--- Supplied entries ---
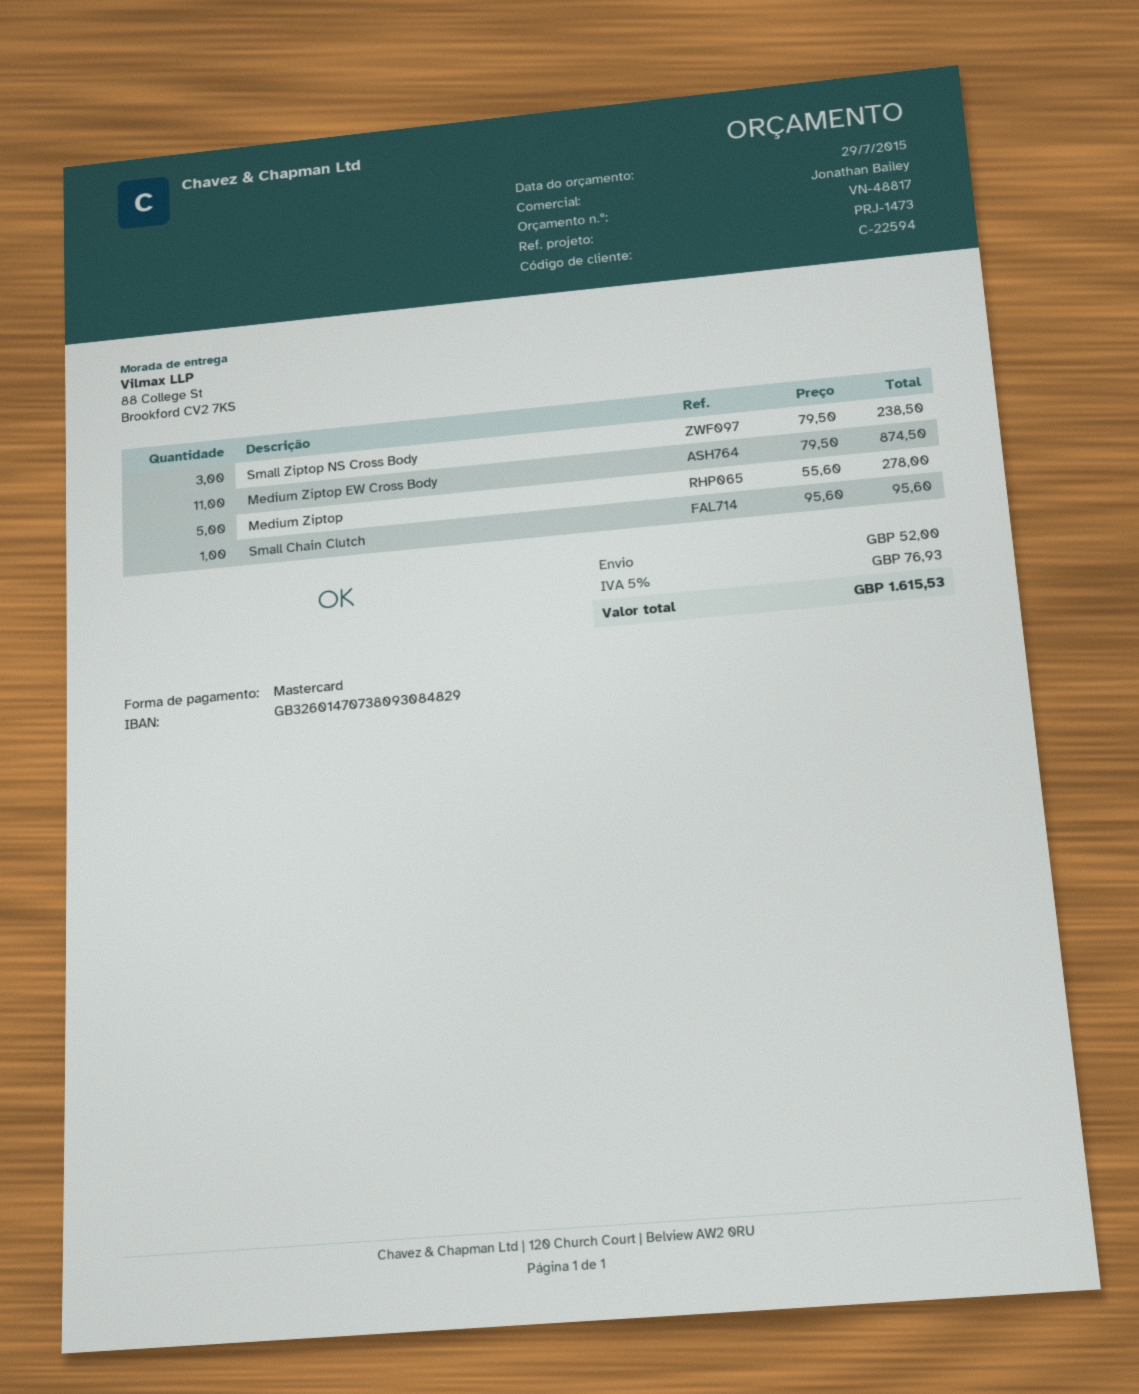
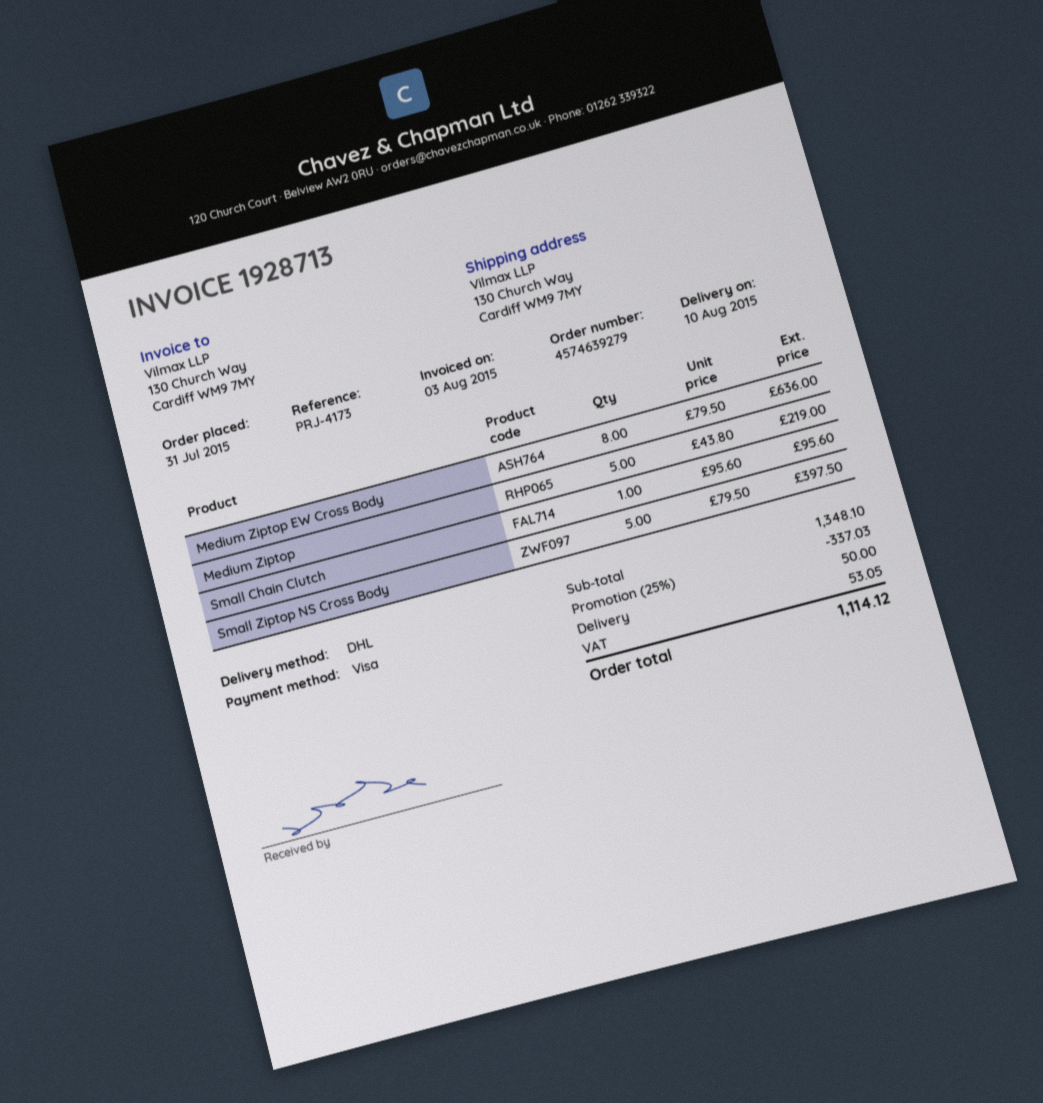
reference: PRJ-1473 -> PRJ-4173
payment method: Mastercard -> Visa
ship to: 88 College St, Brookford CV2 7KS -> 130 Church Way, Cardiff WM9 7MY
Small Ziptop NS Cross Body: 3 x 79.50 = 238.50 -> 5 x 79.50 = 397.50
Medium Ziptop EW Cross Body: 11 x 79.50 = 874.50 -> 8 x 79.50 = 636.00
Medium Ziptop: 5 x 55.60 = 278.00 -> 5 x 43.80 = 219.00
discount: none -> 25% = 337.03
shipping: 52.00 -> 50.00
tax: 76.93 -> 53.05
total: 1615.53 -> 1114.12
---
What is expected: Only an exact copy is wanted here: the line containing "discount: none -> 25% = 337.03" and every later line, up to and including the last line of the listing.

Response below:
discount: none -> 25% = 337.03
shipping: 52.00 -> 50.00
tax: 76.93 -> 53.05
total: 1615.53 -> 1114.12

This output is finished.